The Guardian, June 10, 2020
The Government of Canada recently marked May 31 to June 6 as National AcessAbility Week. Any other year, it would also be a time to recognize the efforts of individuals, communities and workplaces that are actively working to remove barriers to accessibility and inclusion.
However, during the COVID-19 pandemic we have seen the disability rights movement regress and the rights and needs of Canadians living with disabilities have been, for the most part, left out of the conversations and response. Identified below are four core areas in which people living with disabilities have affected by the lack of the use a disability lens when responding to a public health emergency.
Health and wellness
- Limited/delayed access to treatments and therapies such as physiotherapy, pain treatments, counseling.
- Increased risk of infection due to interacting with multiple care givers.
- School closure leading to regression in learning for students with disabilities and also eliminates access to specialist seen in school such as speech language pathologists.
- Routines disrupted difficult for some people on the autism spectrum.
- People with visual impairments pathways are obstructed and known environments have been changed.
- Blind or low-vision persons rely on physically touching objects for support or for obtaining information.
- Lack of sign language and live captioning services at government daily updates for the deaf and hard of hearing.
- Long lines to enter stores, often outdoors with no benches or support for individuals who have trouble standing or mobility issues.
- Judgment, evil looks and calling out people who don’t “appear” to have a disability during shopping hours dedicated to seniors and people with disabilities.
- Traffic flow designs that use accessible entrances as “one way” thus making the building inaccessible.

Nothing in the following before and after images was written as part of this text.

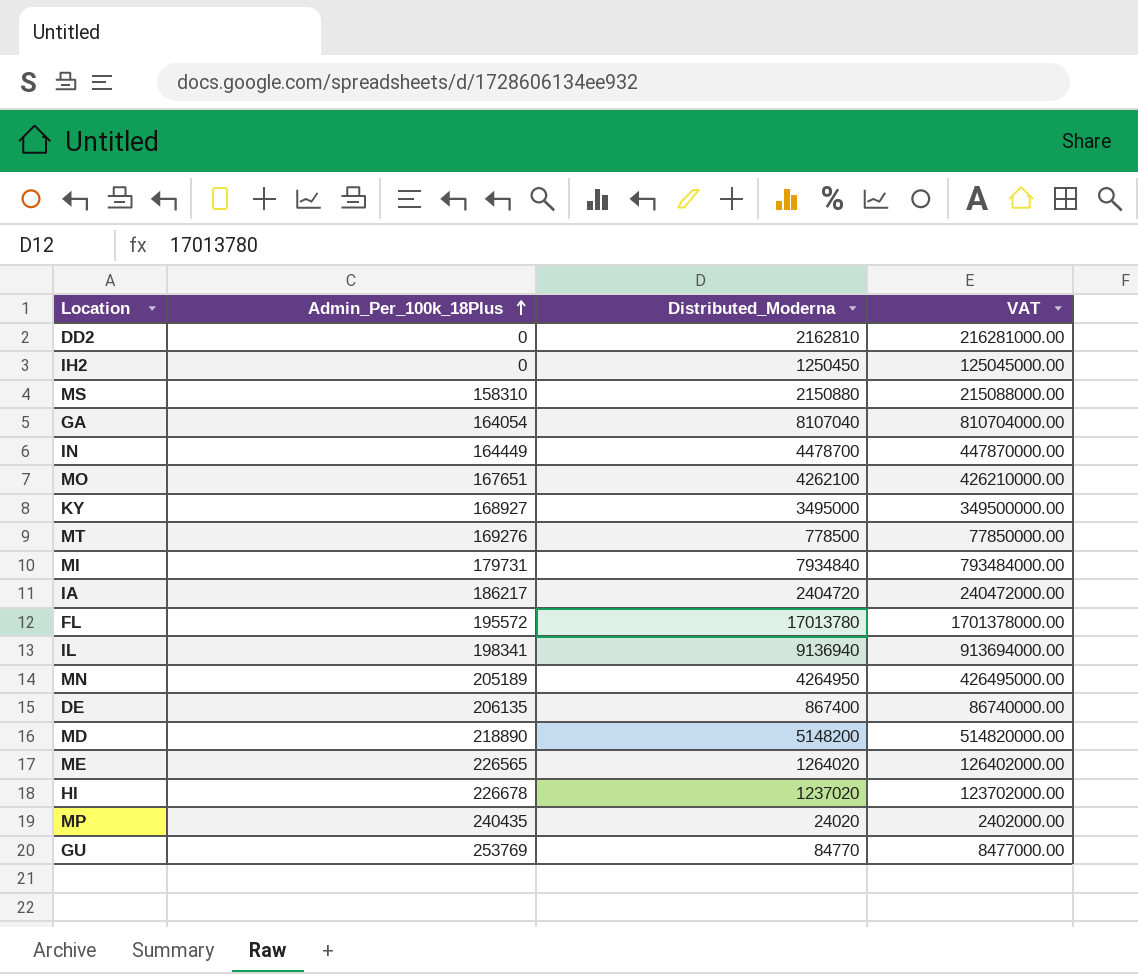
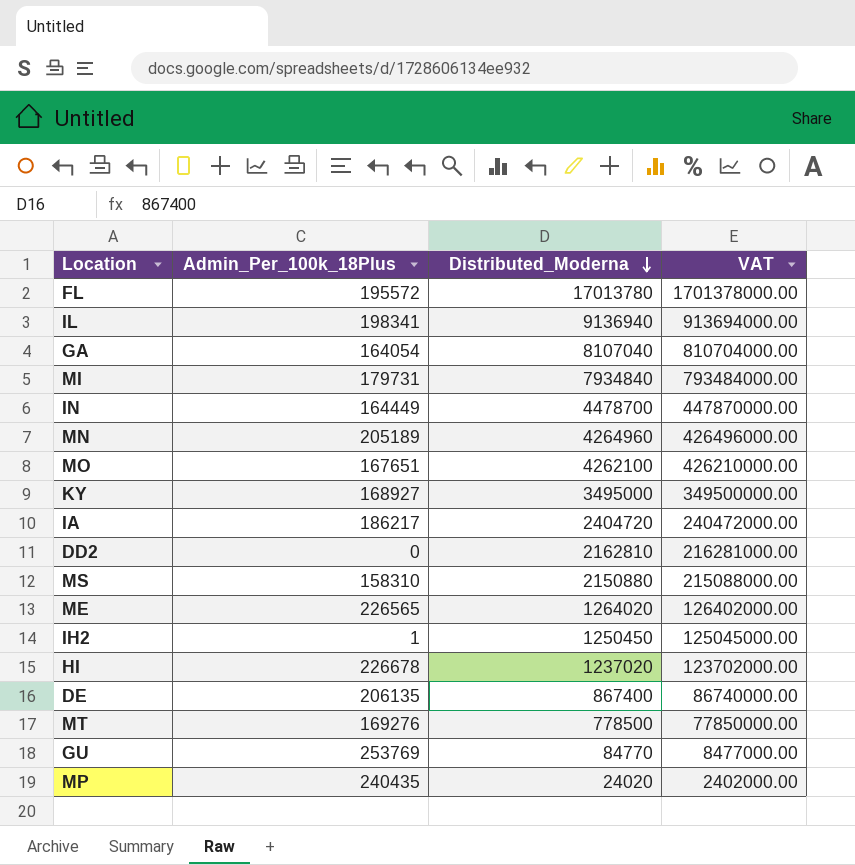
row order: Admin_Per_100k_18Plus ascending -> Distributed_Moderna descending
row MD: 218890 | 5148200 | 514820000.00 -> none
MN | Distributed_Moderna: 4264950 -> 4264960
MN | VAT: 426495000.00 -> 426496000.00
IH2 | Admin_Per_100k_18Plus: 0 -> 1

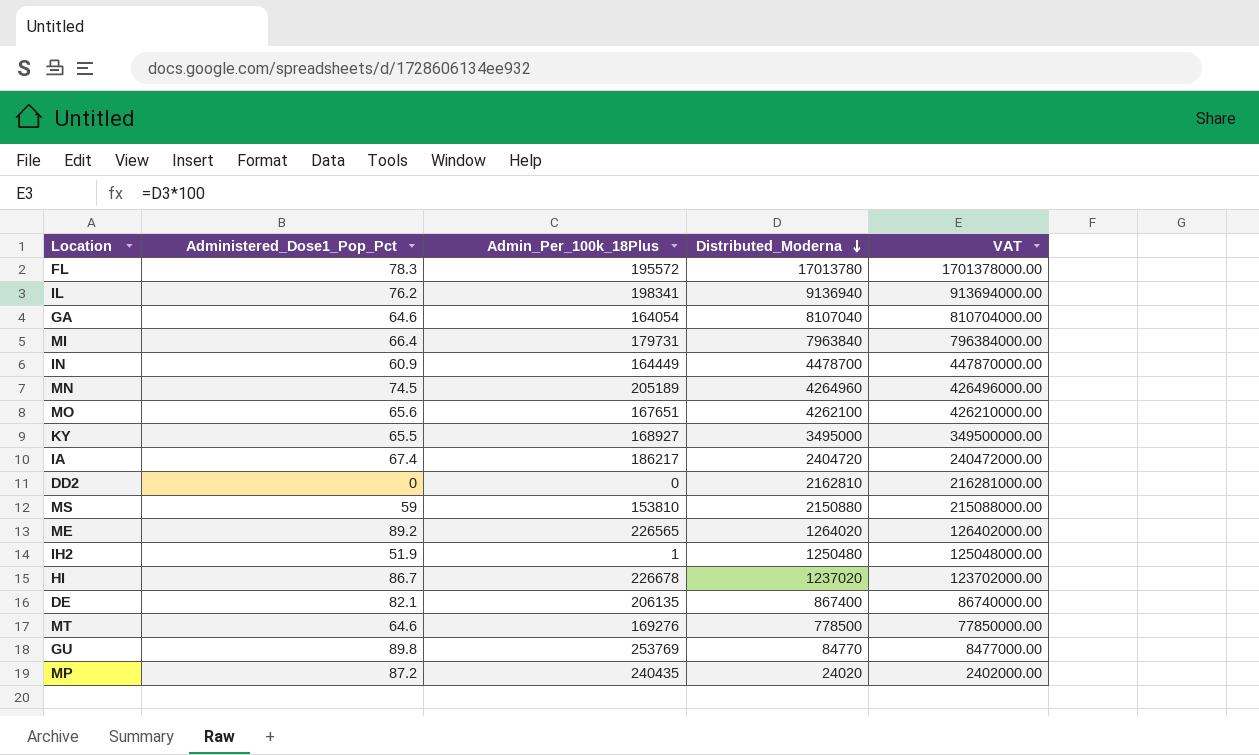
column Administered_Dose1_Pop_Pct | position: none -> 2
MI | Distributed_Moderna: 7934840 -> 7963840
MI | VAT: 793484000.00 -> 796384000.00
MS | Admin_Per_100k_18Plus: 158310 -> 153810
IH2 | Distributed_Moderna: 1250450 -> 1250480
IH2 | VAT: 125045000.00 -> 125048000.00

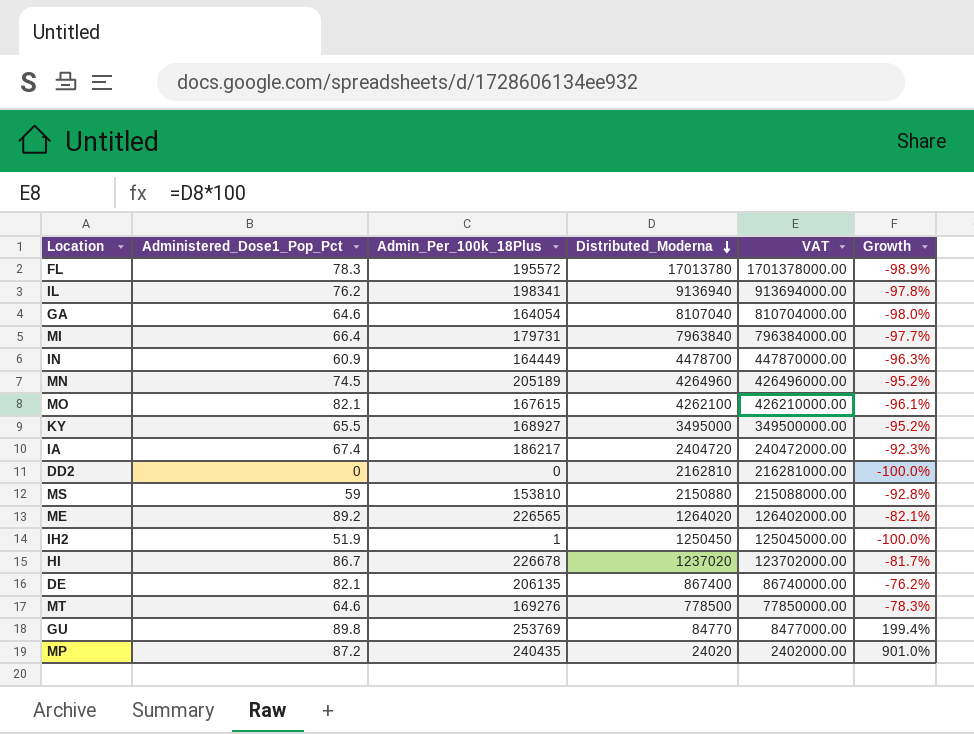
column Growth | formula: none -> ([Admin_Per_100k_18Plus] - [Distributed_Moderna]) / [Distributed_Moderna]
MO | Administered_Dose1_Pop_Pct: 65.6 -> 82.1
MO | Admin_Per_100k_18Plus: 167651 -> 167615
IH2 | Distributed_Moderna: 1250480 -> 1250450
IH2 | VAT: 125048000.00 -> 125045000.00

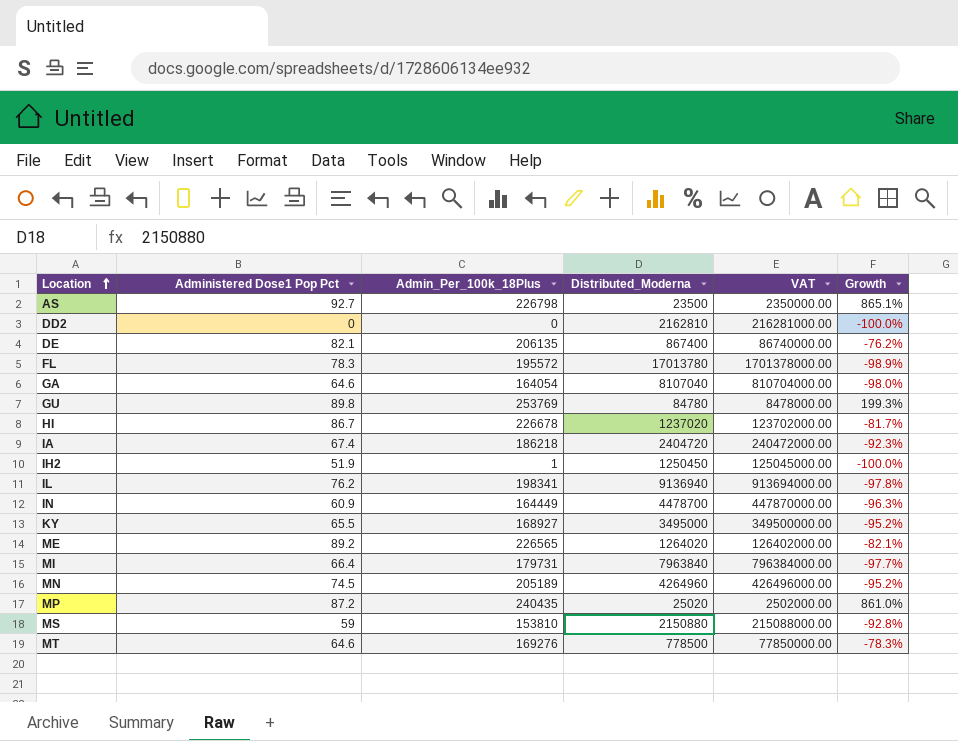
row order: Distributed_Moderna descending -> Location ascending
column name: Administered_Dose1_Pop_Pct -> Administered Dose1 Pop Pct
row MO: 82.1 | 167615 | 4262100 | 426210000.00 | -96.1% -> none
row AS: none -> 92.7 | 226798 | 23500 | 2350000.00 | 865.1%
GU | Distributed_Moderna: 84770 -> 84780
GU | VAT: 8477000.00 -> 8478000.00
GU | Growth: 199.4% -> 199.3%
IA | Admin_Per_100k_18Plus: 186217 -> 186218
MP | Distributed_Moderna: 24020 -> 25020
MP | VAT: 2402000.00 -> 2502000.00
MP | Growth: 901.0% -> 861.0%

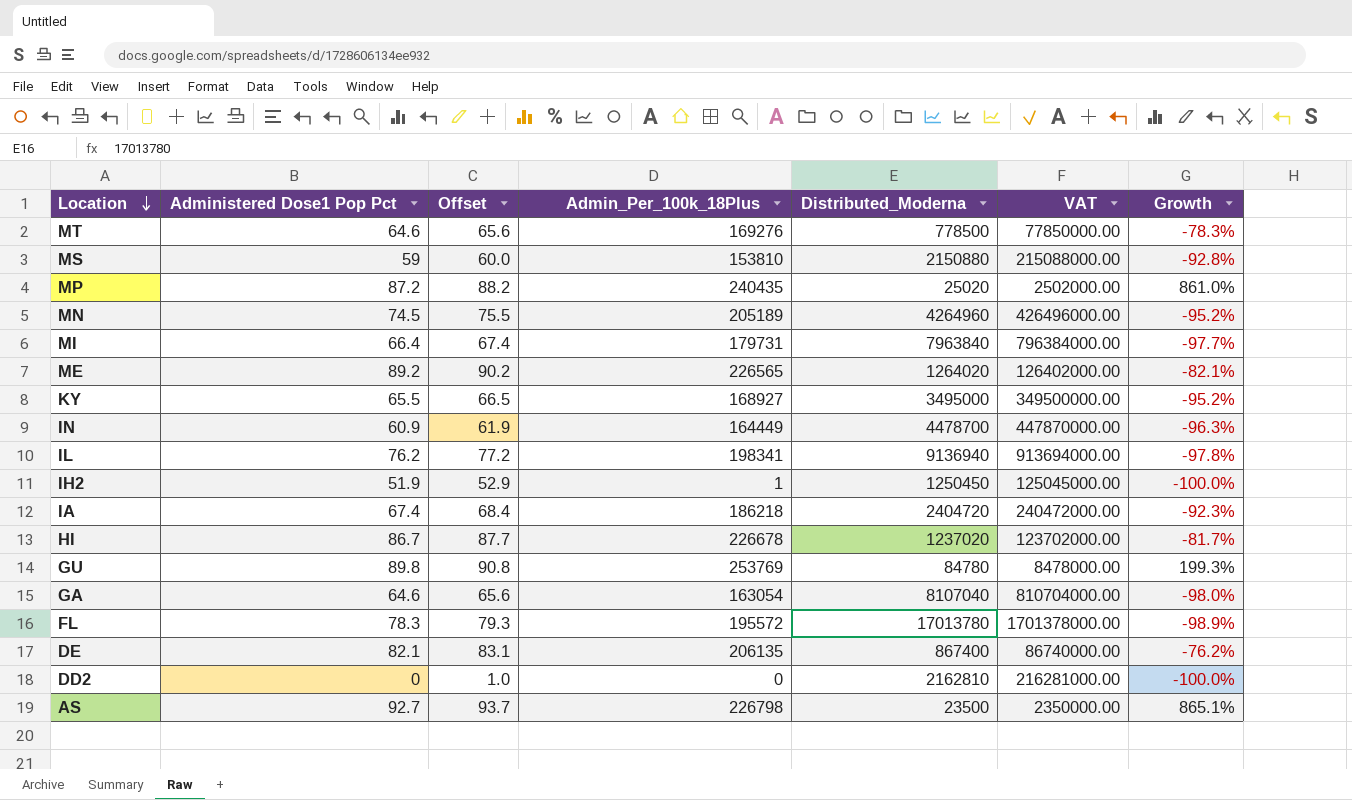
row order: Location ascending -> Location descending
column Offset | formula: none -> [Administered Dose1 Pop Pct] + 1
GA | Admin_Per_100k_18Plus: 164054 -> 163054

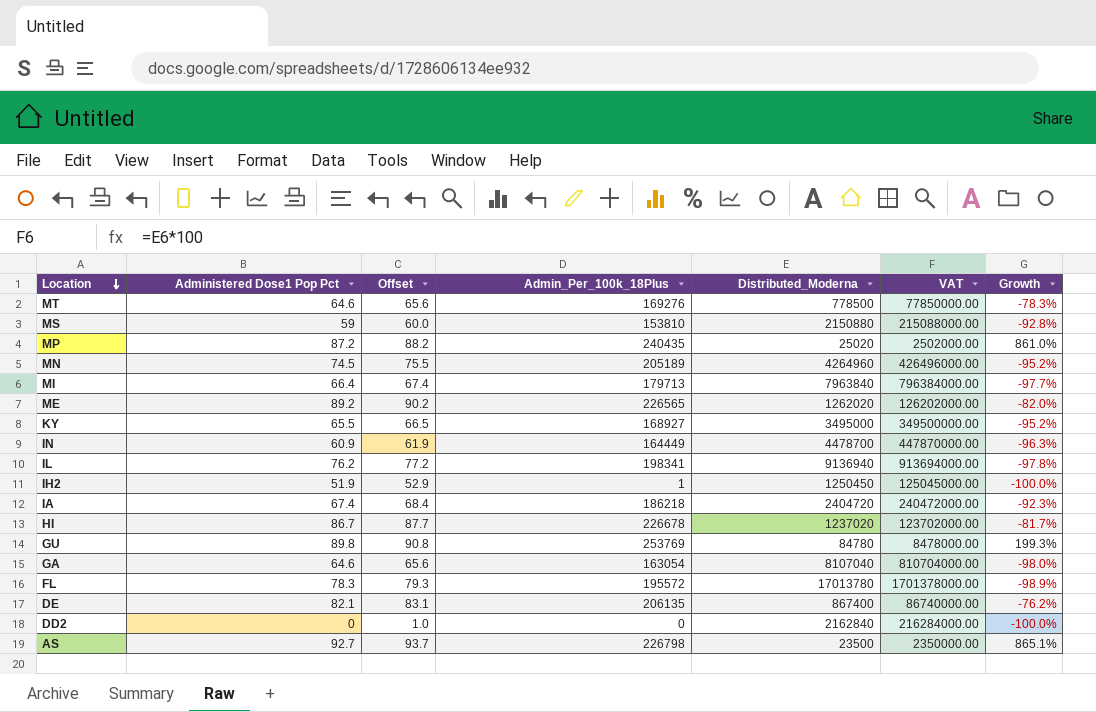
MI | Admin_Per_100k_18Plus: 179731 -> 179713
ME | Distributed_Moderna: 1264020 -> 1262020
ME | VAT: 126402000.00 -> 126202000.00
ME | Growth: -82.1% -> -82.0%
DD2 | Distributed_Moderna: 2162810 -> 2162840
DD2 | VAT: 216281000.00 -> 216284000.00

- Breakdown of the exchange of goods and services within social/family relationships.
- Funding programs that do not take into consideration the unique circumstances of people living with disabilities.
- Further delays in processing applications for disability benefits.
- Challenges with accessing medical documents for benefits and access to medical practitioners to complete medical reports.
- Ordering groceries for delivery is much more expensive. Vulnerable folks cannot go to grocery store to find the sales and marked down items as they usually do.
- People living with intellectual disabilities may have trouble understanding and/or following public health guidance on physical distancing and are overwhelmed with the amount of information and the lack of plain language.
- Folks are no longer able to participate in day programs which for many, was their main source of socializing.
- Even more difficult to hear through glass shields (not all hearing-impaired persons read lips).
- Masks that hide lips from and many people hearing challenges often read lips.
- Young people living in long term care facility due to disability, unable to leave and come back home, not able to have visitors.
We all benefit from a society that allows all its members to experience full citizenship. When persons with disabilities can participate fully in all aspects of society, including accessing employment, resources and services, it enriches Canada’s community and economy.
History has taught us that during times of strife those most vulnerable pay the highest price. Our leaders must not allow this to happen as we respond to the COVID-19 pandemic.
The list above is by no means exhaustive we didn’t touch on the big systemic issues such as housing, poverty, transportation and employment. But all of the situations could have been avoided if people with lived experience were consulted and were at the decision-making table. They have the answers. People living with disabilities need to be involved in the design and implementation plans as we go forward.
Marcia Carroll is the executive director of the P.E.I. Council of People with Disabilities.